An Approach to the Selection of DSL Based on Corpus of Domain-Specific Documents
E. Elokhov, E. Uzunova, M. Valeev, A. Yugov, V. Lanin Department of Business Informatics National Research University Higher School of Economics Perm, Russian Federation
[email protected], [email protected], [email protected], [email protected], [email protected]
Abstract. Today many problems that are dedicated to a particular problem domain can be solved using DSL. Thus to use DSL it must be created or it can be selected from existing ones. Creating a completely new DSL in most cases requires high financial and time costs. Selecting an appropriate existing DSL is an intensive task because such actions like walking through every DSL and deciding if current DSL can handle the problem are done manually. This problem appears because there are no DSL repository and no tools for matching suitable DSL with specific task. This paper observes an approach for implementing an automated detection of requirements for DSL (ontology-based structure) and automated DSL matching for specific task.

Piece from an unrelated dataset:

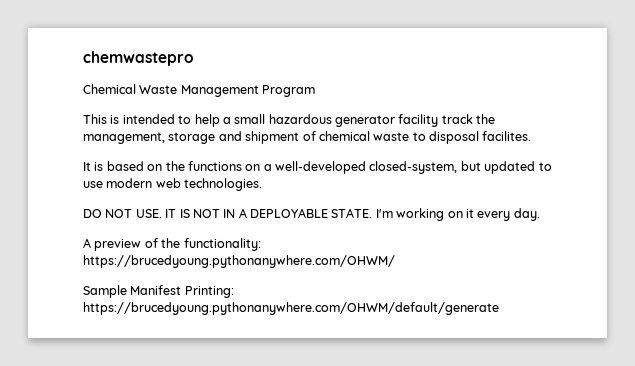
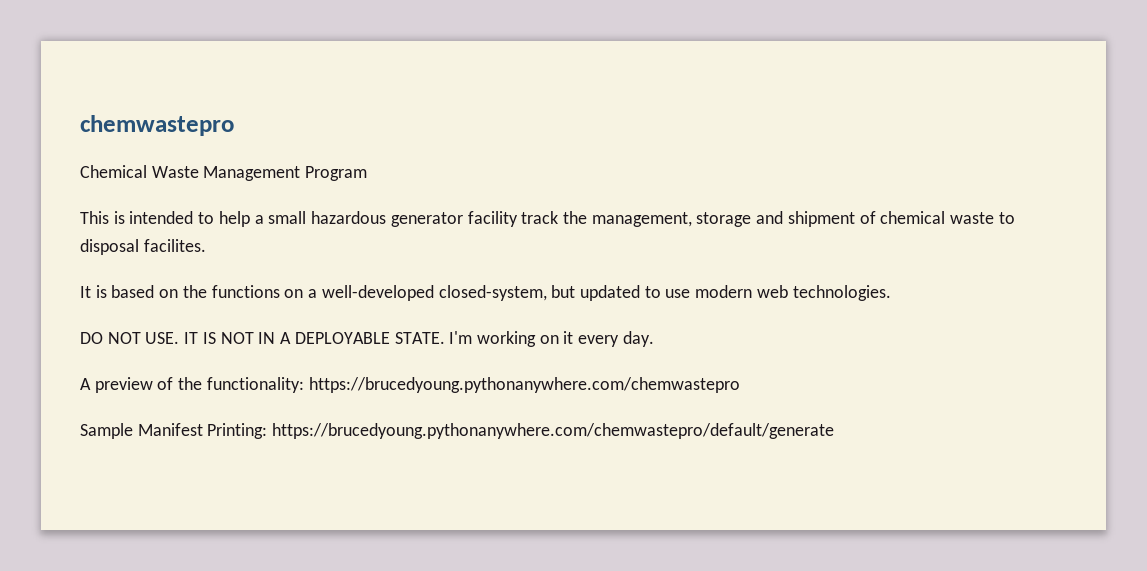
[83,255,395,268] https://brucedyoung.pythonanywhere.com/OHWM/ -> [308,377,740,393] https://brucedyoung.pythonanywhere.com/chemwastepro
[83,302,499,315] https://brucedyoung.pythonanywhere.com/OHWM/default/generate -> [272,423,835,439] https://brucedyoung.pythonanywhere.com/chemwastepro/default/generate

Keywords: ontologies, conceptual search, domain-specific language, semantic similarity of words
I. Introduction
Nowadays metamodeling and DSL-based technologies (DSL - Domain Specific Language) [16] are widely used in information system developing. DSL is created for solving some specific problem. Almost every arising problem is similar to the one that was solved before. In this case it means that a suitable DSL was already implemented or an implemented DSL does not fully meet the requirements. Therefore, you can either find a ready-to-use DSL or complete and configure a DSL implemented earlier. This requires less costs rather than developing a completely new DSL.
So, there are two steps to select one of already existing DSL:
1. Determine the requirements for DSL.
2. Find out how closely each of DSL meets this requirements.
Requirements are determined by analyzing domain-specific documents or problem statement. Then a requirements ontology based on that analysis is generated.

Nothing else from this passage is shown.